The European Commission has asked the Irish Government to "provide the number of full time equivalent employees (hereinafter “FTE”) of ASI (Apple Sales International) and of AOE (Apple Operations Europe) over the same period (each end of reporting period). Provide the FTE of the Irish branch of ASI and of AOE for the same period (each end of accounting period)."
These offshore companies are mainly used for tax avoidance/ evasion and generally do not exist in a real world sense or have any staff. Apple uses its Cork address to give the impression that its Irish offshore shell companies are typical Irish onshore companies.
Michael Noonan, finance minister, told the Dáil in 2013 that the Irish authorities haven't a clue as to how many of these entities exist.
Apple's Irish windfall thanks to US Senate
Apple's foreign tax rate has increased from 2% in 2012 to 6% in 2015 and the provision for foreign taxes rose $1.5bn from 2014 — the Irish Government would not have challenged Apple on its tax arrangements and it appears that it was Apple who sought an adjustment in the tax ruling after 15 years.
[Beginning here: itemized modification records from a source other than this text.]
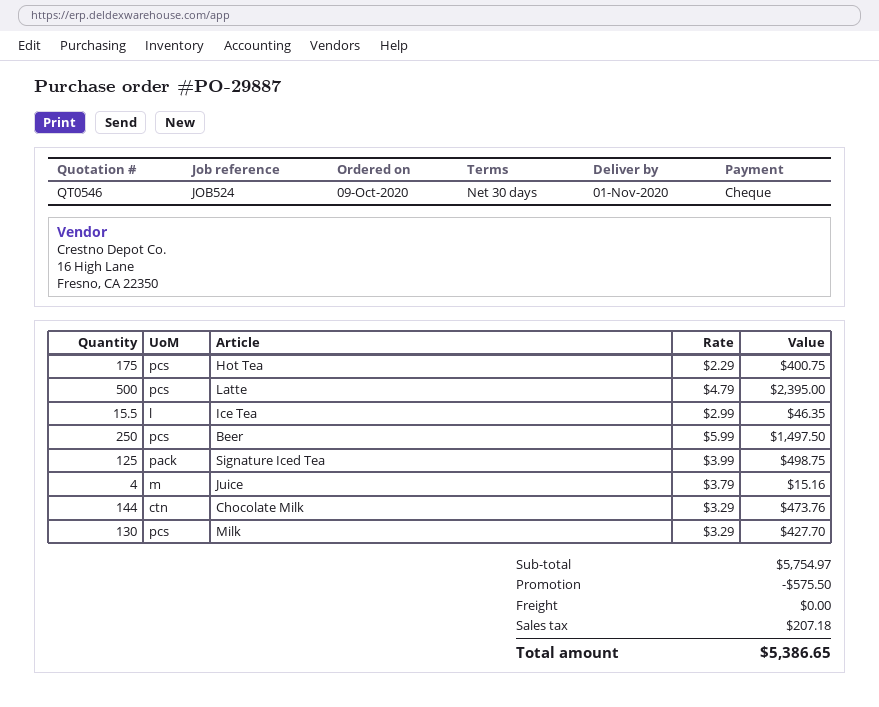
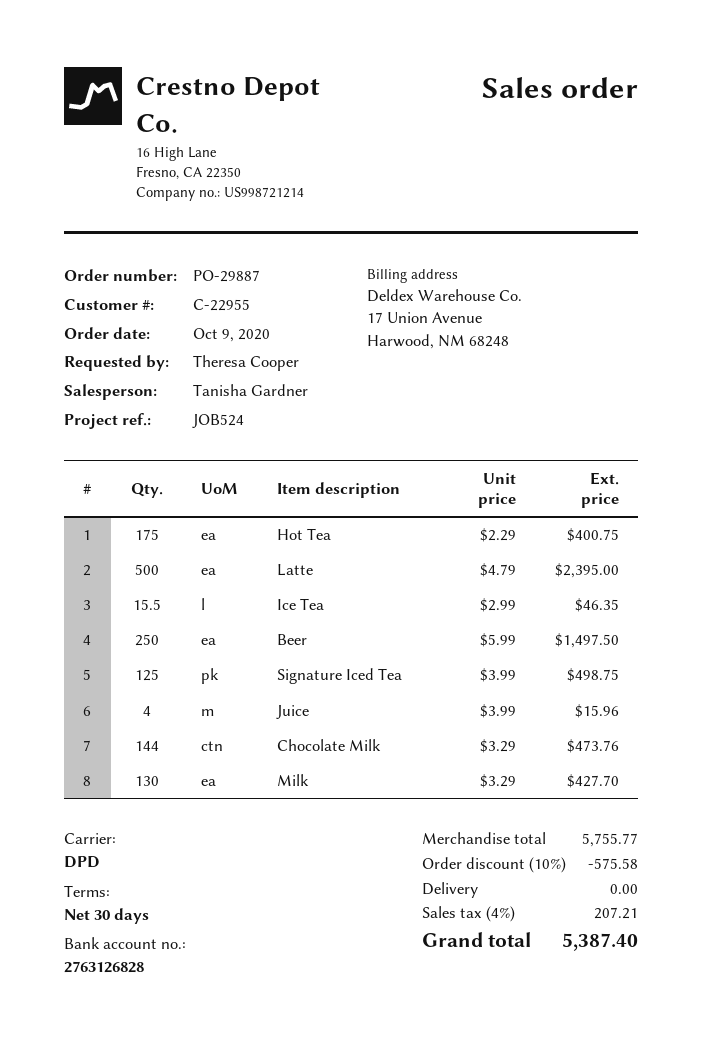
Juice: 4 x 3.79 = 15.16 -> 4 x 3.99 = 15.96
subtotal: 5754.97 -> 5755.77
discount: 575.50 -> 575.58
tax: 207.18 -> 207.21
total: 5386.65 -> 5387.40

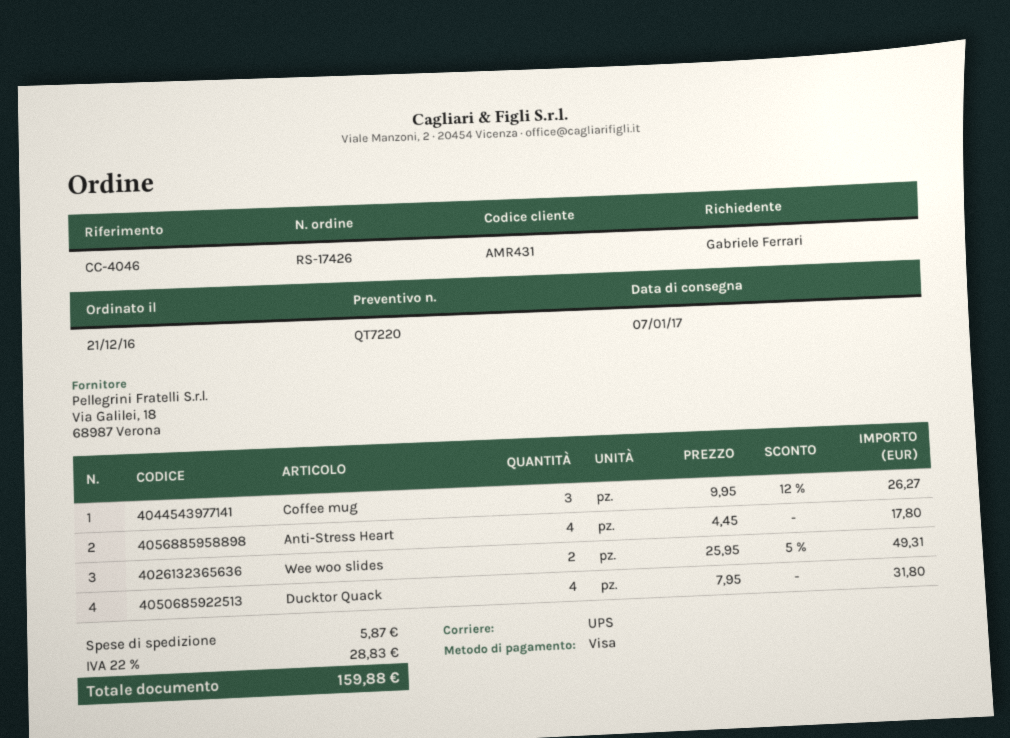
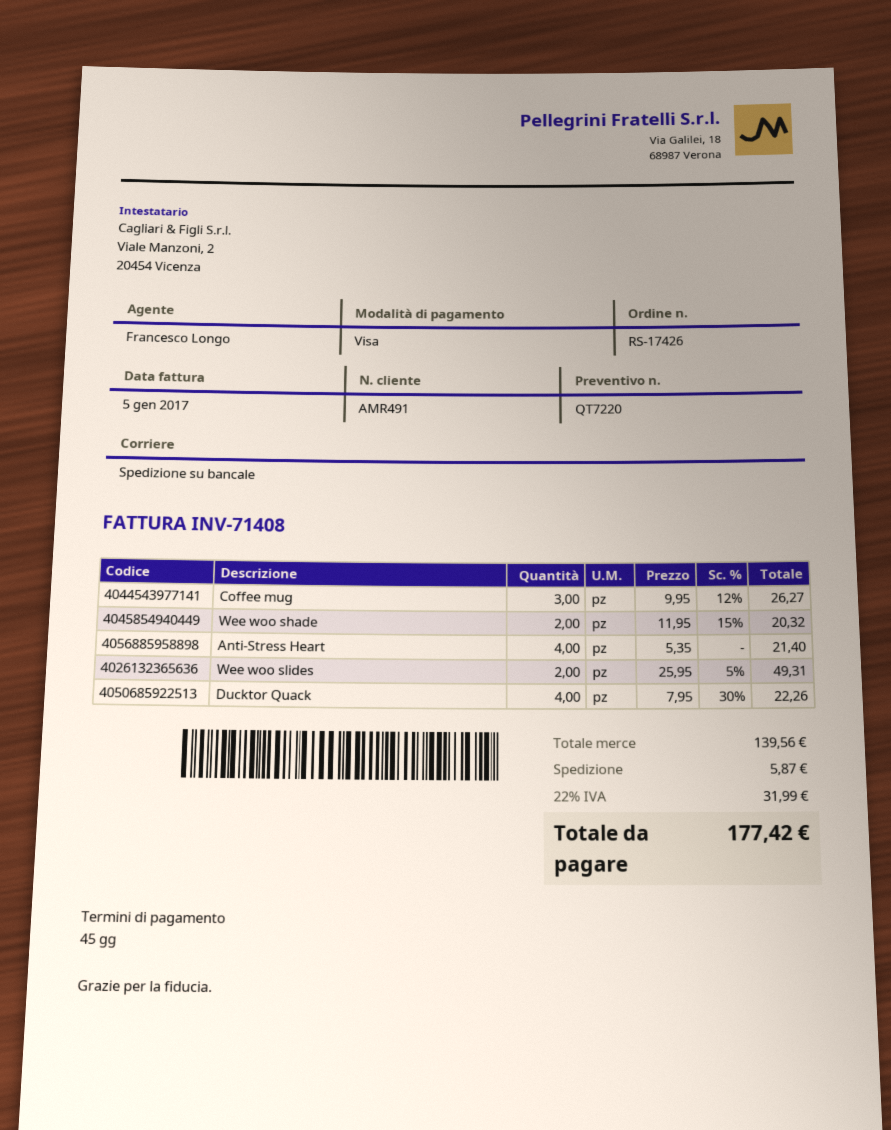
customer number: AMR431 -> AMR491
shipping method: UPS -> pallet freight
Anti-Stress Heart: 4 x 4.45 = 17.80 -> 4 x 5.35 = 21.40
Ducktor Quack: 4 x 7.95 = 31.80 -> 4 x 7.95 - 30% = 22.26
Wee woo shade: none -> 2 x 11.95 - 15% = 20.32
tax: 22% = 28.83 -> 22% = 31.99
total: 159.88 -> 177.42

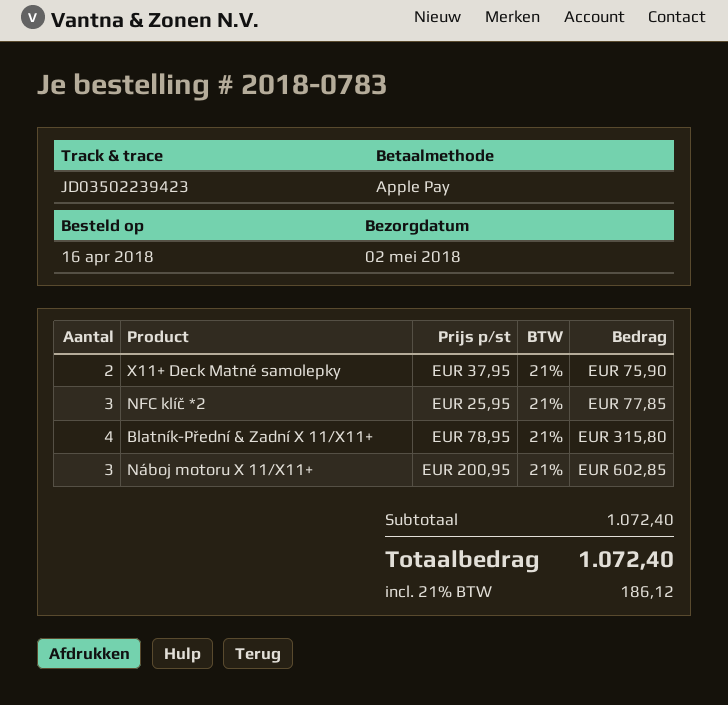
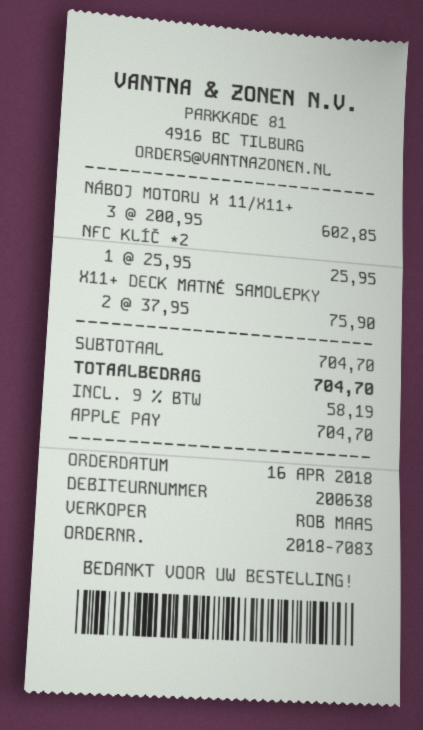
order number: 2018-0783 -> 2018-7083
NFC klíč *2: 3 x 25.95 = 77.85 -> 1 x 25.95 = 25.95
Blatník-Přední & Zadní X 11/X11+: 4 x 78.95 = 315.80 -> none
subtotal: 1072.40 -> 704.70
tax: 21% = 186.12 -> 9% = 58.19
total: 1072.40 -> 704.70

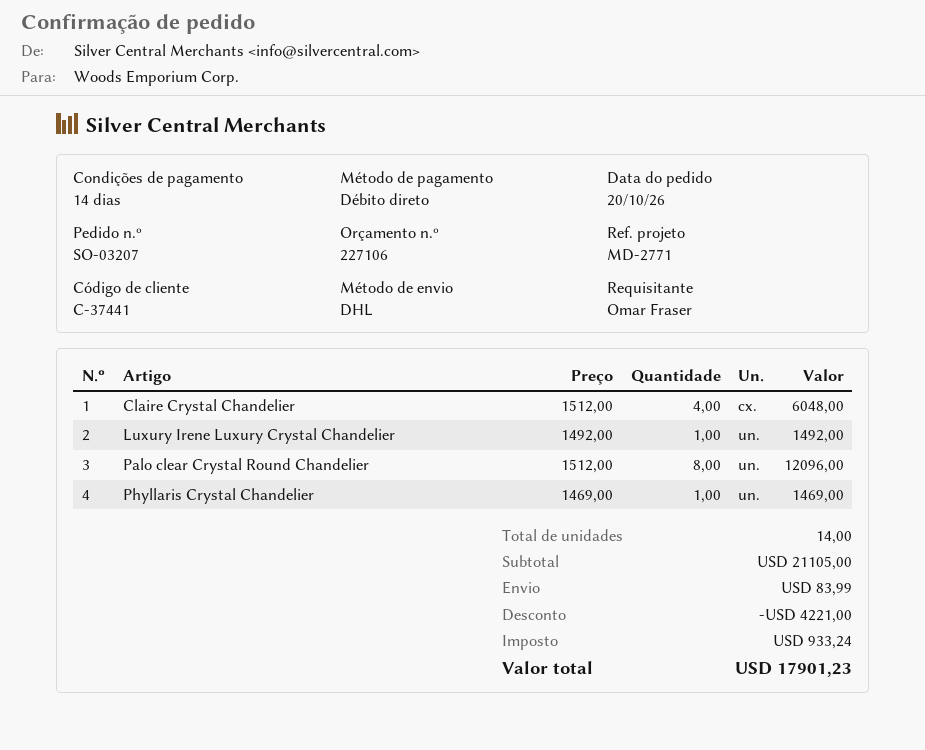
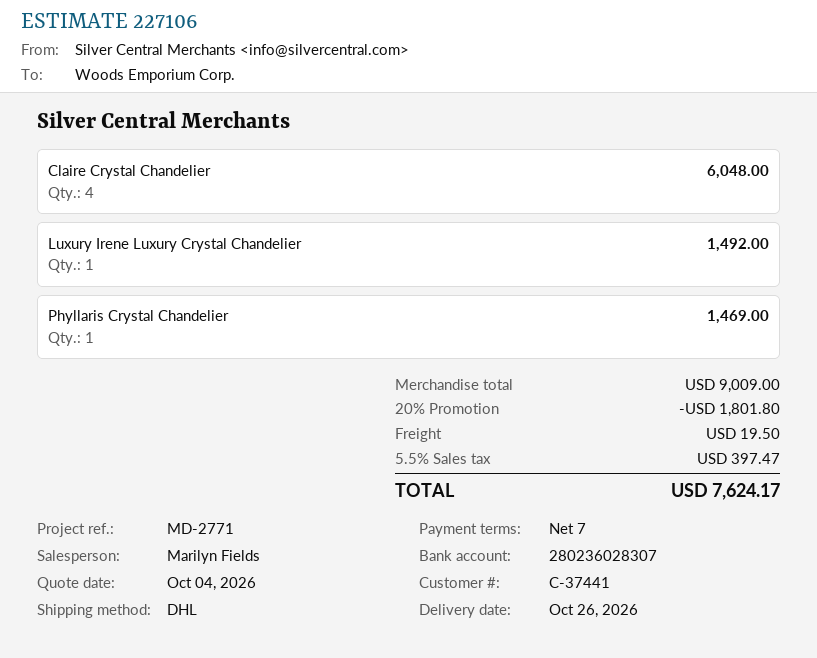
payment terms: 14 days -> 7 days
Palo clear Crystal Round Chandelier: 8 for 12096.00 -> none
subtotal: 21105.00 -> 9009.00
discount: 4221.00 -> 1801.80
shipping: 83.99 -> 19.50
tax: 933.24 -> 397.47
total: 17901.23 -> 7624.17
Most of the rise in the 2015 tax provision was likely paid to Ireland and that is due to the work of the US Senate Permanent Subcommittee on Investigations.
The threat by the Irish Government to bring the case to the Court of Justice is grandstanding to placate Apple.
Luca Maestri, Apple's CFO, told the FT after the European Commission's preliminary hearing:
When we were having those discussions they were exclusively to have a very firm understanding of how we would be taxed. We’ve always been very transparent with the Irish government that we wanted to be a good corporate citizen. Over the years we have grown our presence in Ireland.
Apple said in a statement:
Apple has received no selective treatment from Irish officials over the years. We’re subject to the same tax laws as the countless other companies who do business in Ireland. Since the iPhone launched in 2007, our tax payments in Ireland and around the world have increased tenfold. To continue that growth and the benefits it brings to the communities where we work and live, we believe comprehensive corporate tax reform is badly needed.
A "good corporate citizen" with a global tax rate of 2% in 2012 on the profit of 60% of your revenues? As for the claim of no selective treatment from Irish officials, that is likely correct but it doesn't excuse massive tax avoidance by Apple and other giant companies.
Apple Sales International had revenues of over $63.9bn in the fiscal 2012 year, according to a US Senate report. It declared taxable income in Ireland of just €40-€50m for that year, and paid less than €10m in Irish tax.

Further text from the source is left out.